Nuclear Science for National Security Applications

Abstract:

While the probability of nuclear exchange may be low, the consequences are undeniably grave. My research focuses on methods to improve nuclear security and nonproliferation while advancing technically-sound policies. Via a series of vignettes, I discuss the three main themes of my research—policy-relevant inquiry, data analytics, and applied nuclear physics. First, the planned deployment of new types of nuclear warheads raises questions concerning whether these capabilities alter the threshold for nuclear use—questions that lack the observational data needed to answer them. I provide an introduction to experimental wargaming as a data-generating process, an overview of the SIGNAL wargame, and preliminary results exploring how military capabilities affect the nuclear threshold.

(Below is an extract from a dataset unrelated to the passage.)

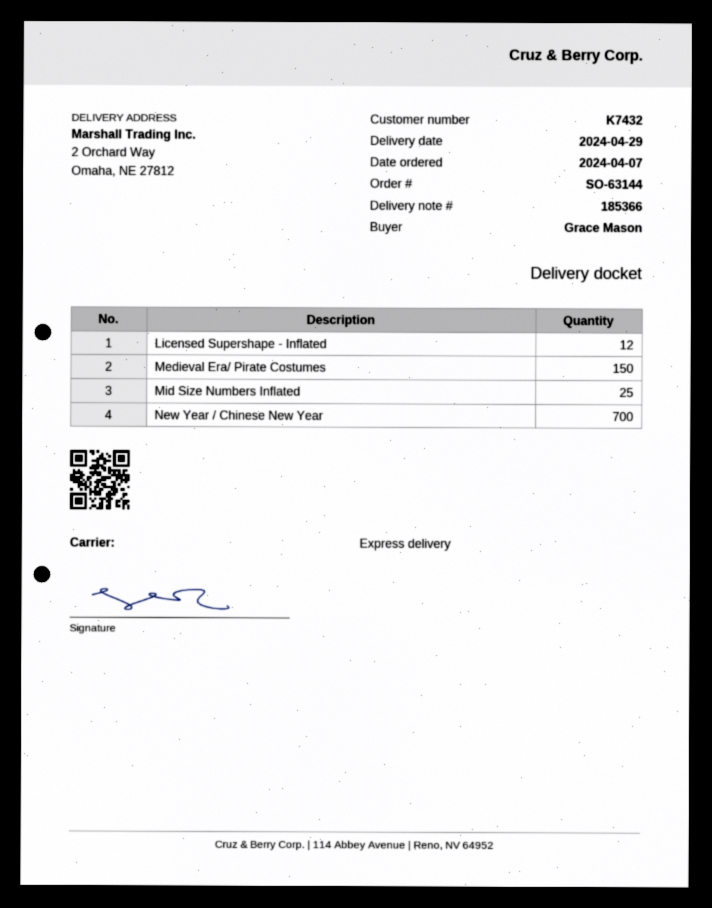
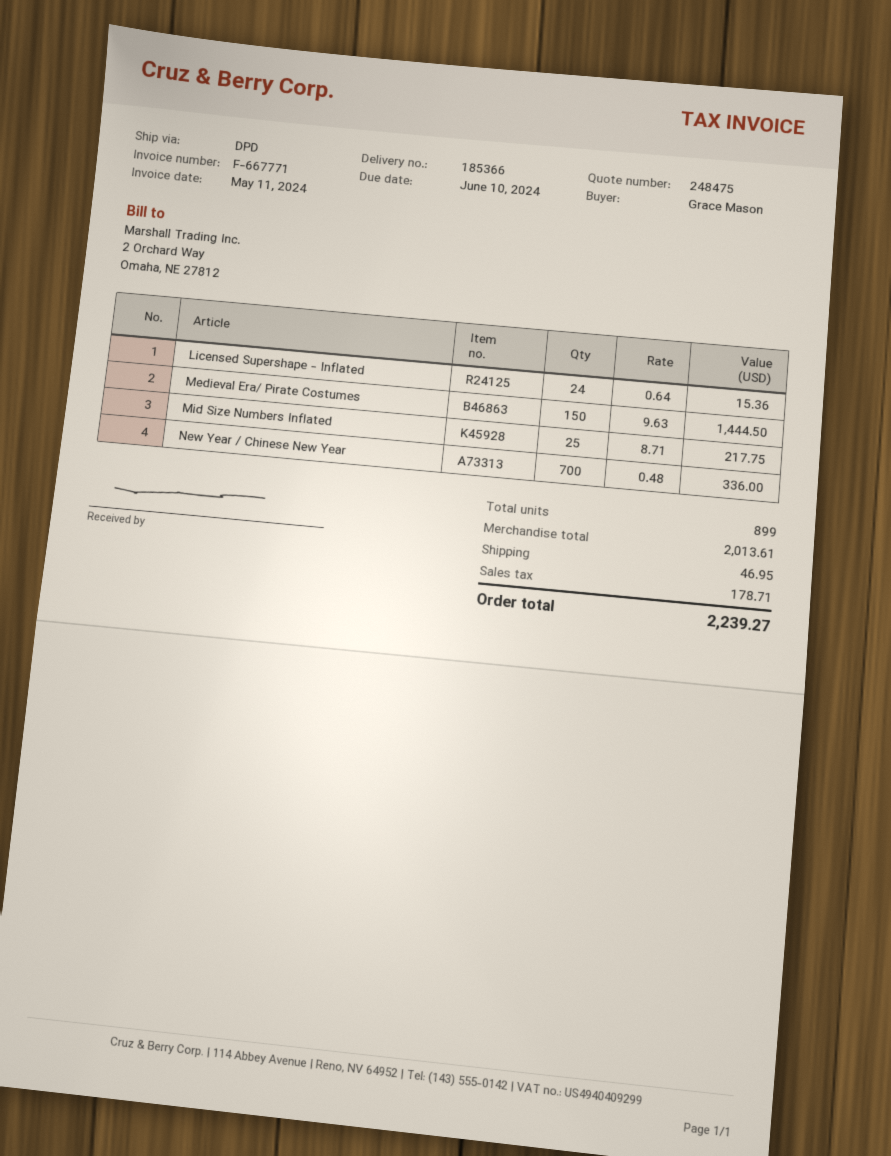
shipping method: express -> DPD
Licensed Supershape - Inflated: 12 -> 24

Second, recent progress in the development of multi-sensors has opened opportunities for indirect physical sensing of proliferation-relevant phenomena. Using supervised learning and a multisensor network, I demonstrate the classification of nuclear facility operations and explore methods for the transferability of machine learning models. Finally, at the very heart of effective nuclear security is a deep understanding of fundamental nuclear physics. At the 88-Inch Cyclotron at Lawrence Berkeley National Laboratory, my team demonstrated a new method for determining the proton light yield of organic scintillators, a property fundamental to the understanding of their fast neutron response. Our approach has been applied to determine the properties of organic scintillators for use in spectroscopic systems, fast neutron imagers,
and basic nuclear physics. This work represents a concerted effort at the nexus of science, technology, and policy to reduce the risks posed by nuclear weapons.